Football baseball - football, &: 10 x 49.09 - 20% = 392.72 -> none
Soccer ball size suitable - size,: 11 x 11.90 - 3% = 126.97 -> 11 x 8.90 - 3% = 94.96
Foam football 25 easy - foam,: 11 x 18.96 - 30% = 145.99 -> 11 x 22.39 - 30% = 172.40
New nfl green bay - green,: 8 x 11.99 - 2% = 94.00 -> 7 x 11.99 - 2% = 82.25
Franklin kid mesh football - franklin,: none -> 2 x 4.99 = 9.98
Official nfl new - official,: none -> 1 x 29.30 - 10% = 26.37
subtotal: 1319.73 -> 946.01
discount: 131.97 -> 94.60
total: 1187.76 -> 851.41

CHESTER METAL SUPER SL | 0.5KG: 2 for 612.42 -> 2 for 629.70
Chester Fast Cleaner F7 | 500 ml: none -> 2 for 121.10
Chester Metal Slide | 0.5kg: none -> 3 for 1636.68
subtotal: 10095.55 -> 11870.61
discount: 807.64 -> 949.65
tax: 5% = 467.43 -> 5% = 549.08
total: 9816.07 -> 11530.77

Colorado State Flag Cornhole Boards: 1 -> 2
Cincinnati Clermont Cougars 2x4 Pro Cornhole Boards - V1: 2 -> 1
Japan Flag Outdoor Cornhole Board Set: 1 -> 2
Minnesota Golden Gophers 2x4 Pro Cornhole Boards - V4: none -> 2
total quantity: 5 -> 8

**YOUR INSTRUCTIONS**
Copy the lines from the one with "Minnesota Golden Gophers" through the last line of the material above, exactly as they are and with no others.

**EXERCISE RESULT**
Minnesota Golden Gophers 2x4 Pro Cornhole Boards - V4: none -> 2
total quantity: 5 -> 8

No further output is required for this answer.